The solution is to not use regular expressions. If you are actually trying to parse math expressions, use a real parsing solutions. If you really just want to capture the pieces within parenthesis, just loop over the characters counting when you see ( and ) and increment a decrement a counter.
Stack is the best tool for the job: -
import re
def matches(line, opendelim='(', closedelim=')'):
stack = []
for m in re.finditer(r'[{}{}]'.format(opendelim, closedelim), line):
pos = m.start()
if line[pos-1] == '\\':
# skip escape sequence
continue
c = line[pos]
if c == opendelim:
stack.append(pos+1)
elif c == closedelim:
if len(stack) > 0:
prevpos = stack.pop()
# print("matched", prevpos, pos, line[prevpos:pos])
yield (prevpos, pos, len(stack))
else:
# error
print("encountered extraneous closing quote at pos {}: '{}'".format(pos, line[pos:] ))
pass
if len(stack) > 0:
for pos in stack:
print("expecting closing quote to match open quote starting at: '{}'"
.format(line[pos-1:]))
In the client code, since the function is written as a generator function simply use the for loop pattern to unroll the matches: -
line = '(((1+0)+1)+1)'
for openpos, closepos, level in matches(line):
print(line[openpos:closepos], level)
This test code produces following on my screen, noticed the second param in the printout indicates the depth of the parenthesis.
1+0 2
(1+0)+1 1
((1+0)+1)+1 0
From a linked answer:
From the LilyPond convert-ly utility (and written/copyrighted by myself, so I can show it off here):
def paren_matcher (n):
# poor man's matched paren scanning, gives up
# after n+1 levels.

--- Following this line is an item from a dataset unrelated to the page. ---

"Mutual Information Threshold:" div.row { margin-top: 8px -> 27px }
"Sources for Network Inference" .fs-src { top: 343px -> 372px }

Matches any string with balanced
# parens inside; add the outer parens yourself if needed.
# Nongreedy.
return r"[^()]*?(?:\("*n+r"[^()]*?"+r"\)[^()]*?)*?"*n
convert-ly tends to use this as paren_matcher (25) in its regular expressions which is likely overkill for most applications. But then it uses it for matching Scheme expressions.

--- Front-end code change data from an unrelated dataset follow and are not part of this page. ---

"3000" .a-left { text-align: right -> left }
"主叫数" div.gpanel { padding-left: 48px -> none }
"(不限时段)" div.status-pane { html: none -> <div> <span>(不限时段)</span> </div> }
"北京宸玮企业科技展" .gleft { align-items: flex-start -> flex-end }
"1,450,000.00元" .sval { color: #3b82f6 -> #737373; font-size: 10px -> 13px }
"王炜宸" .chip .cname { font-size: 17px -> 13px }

Yes, it breaks down after the given limit, but the ability to just plug it into regular expressions still beats the "correct" alternatives supporting unlimited depth hands-down in usability.
Balanced pairs (of parentheses, for example) is an example of a language that cannot be recognized by regular expressions.

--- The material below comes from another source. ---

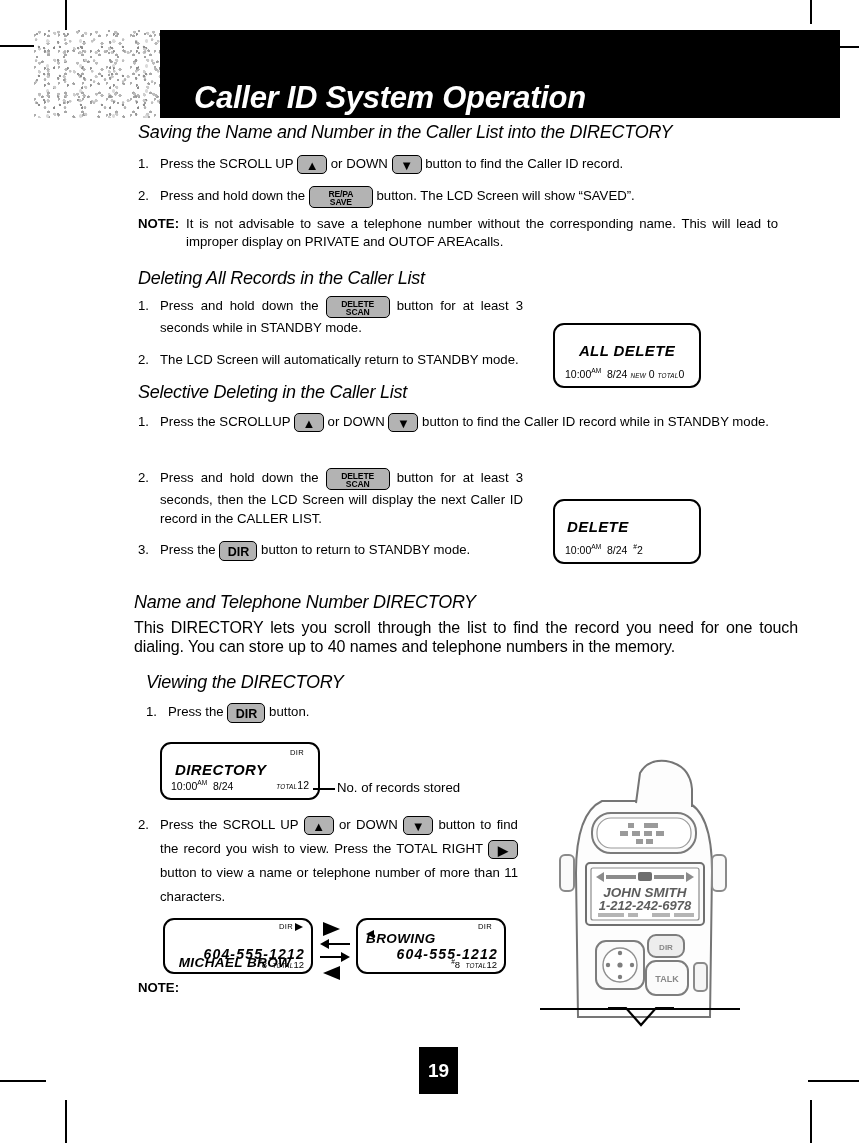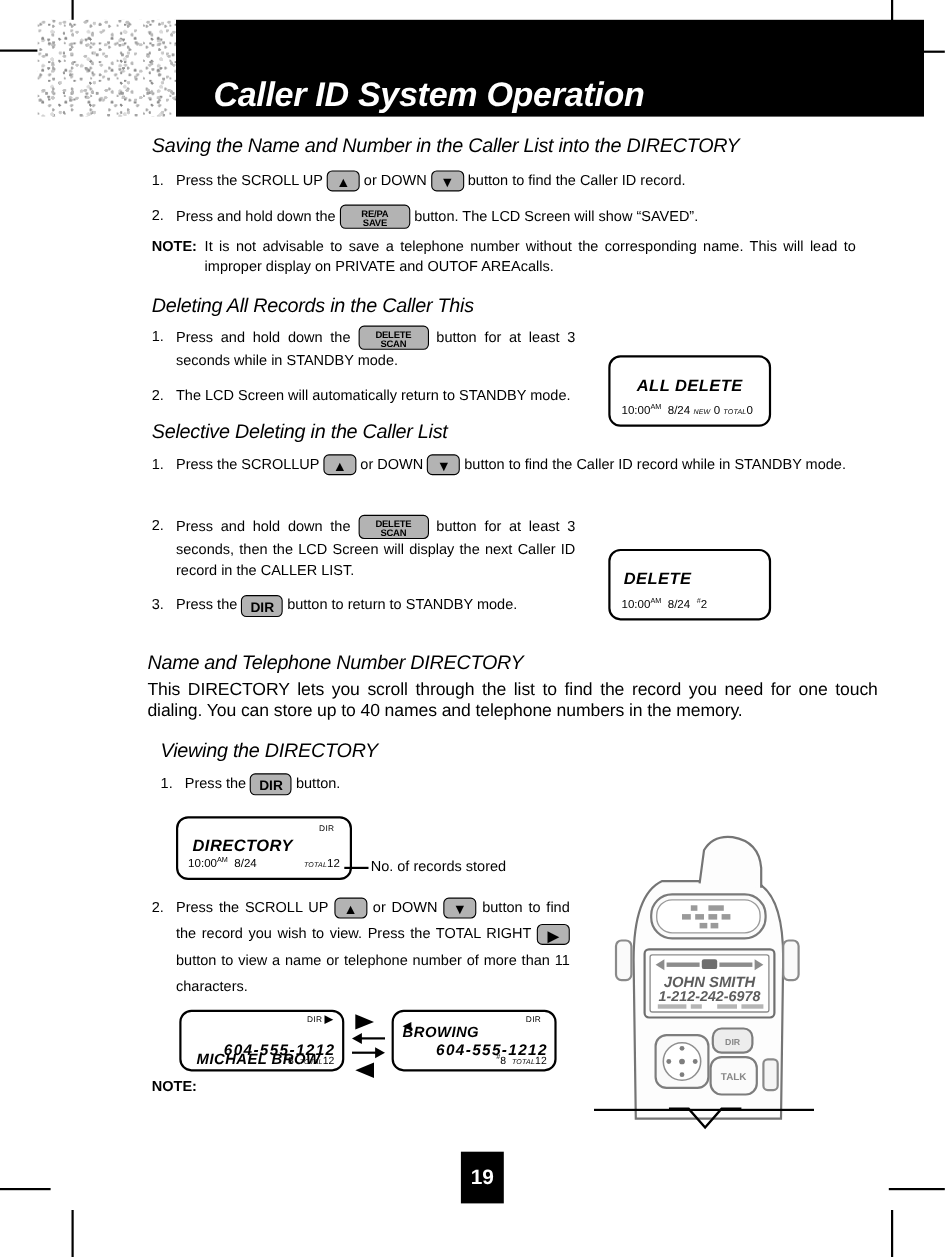"Caller ID System Operation" .header { top: 18px -> 30px }
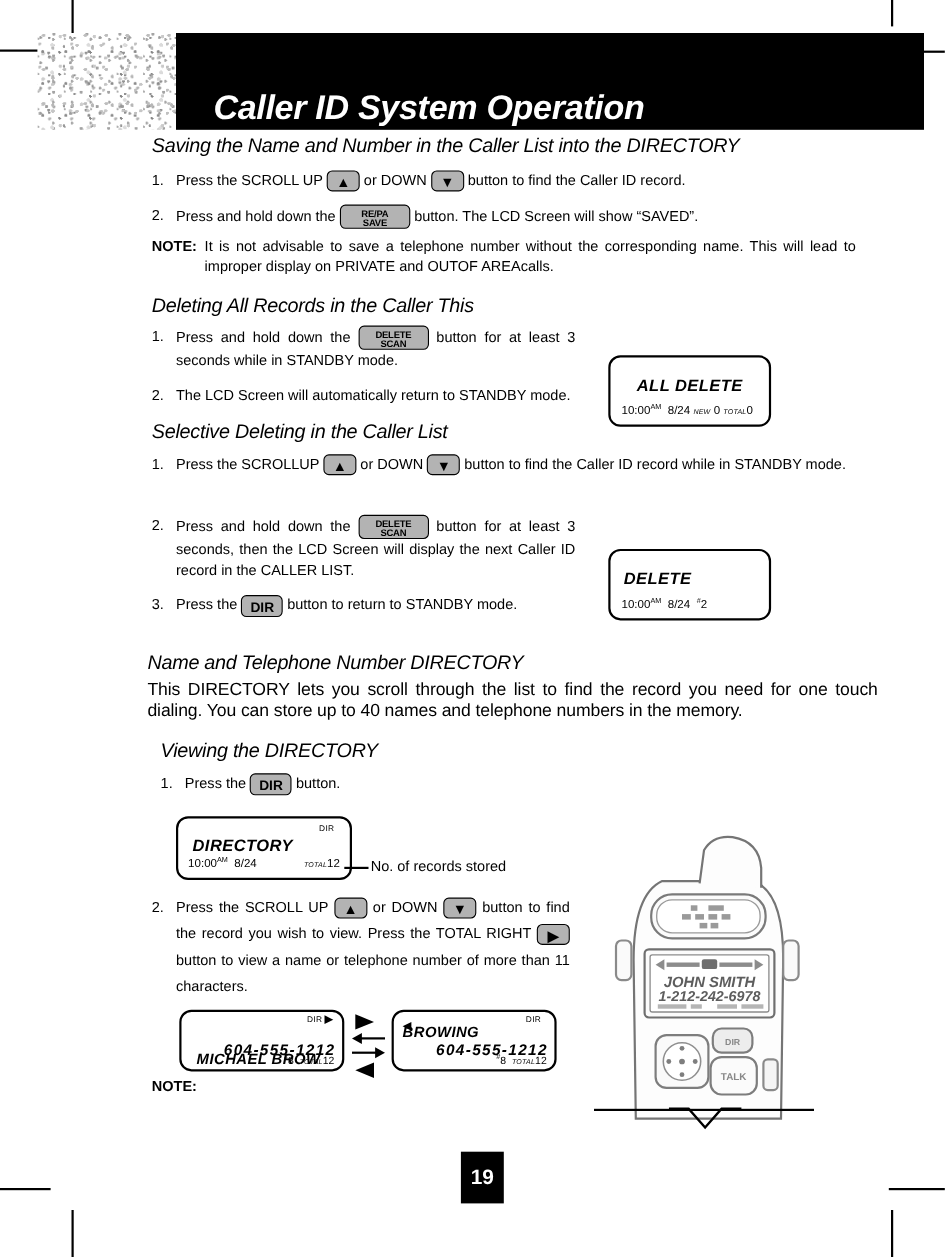"Deleting All Records in the" div.sec-head { text: This -> List }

What follows is a brief explanation of the math for why that is.
Regular expressions are a way of defining finite state automata (abbreviated FSM). Such a device has a finite amount of possible state to store information. How that state can be used is not particularly restricted, but it does mean that there are an absolute maximum number of distinct positions it can recognize.
For example, the state can be used for counting, say, unmatched left parentheses. But because the amount of state for that kind of counting must be completely bounded, then a given FSM can count to a maximum of n-1, where n is the number of states the FSM can be in. If n is, say, 10, then the maximum number of unmatched left parenthesis the FSM can match is 10, until it breaks. Since it's perfectly possible to have one more left parenthesis, there is no possible FSM that can correctly recognize the complete language of matched parentheses.
So what? Suppose you just pick a really large n? The problem is that as a way of describing FSM, regular expressions basically describe all of the transitions from one state to another. Since for any N, an FSM would need 2 state transitions (one for matching a left parenthesis, and one for matching right), the regular expression itself must grow by at least a constant factor multiple of n
By comparison, the next better class of languages, (context free grammars) can solve this problem in a totally compact way. Here's an example in BNF
expression ::= `(` expression `)` expression
| nothing
I believe this function may suit your need, I threw this together fast so feel free to clean it up a bit. When doing nests its easy to think of it backwards and work from there =]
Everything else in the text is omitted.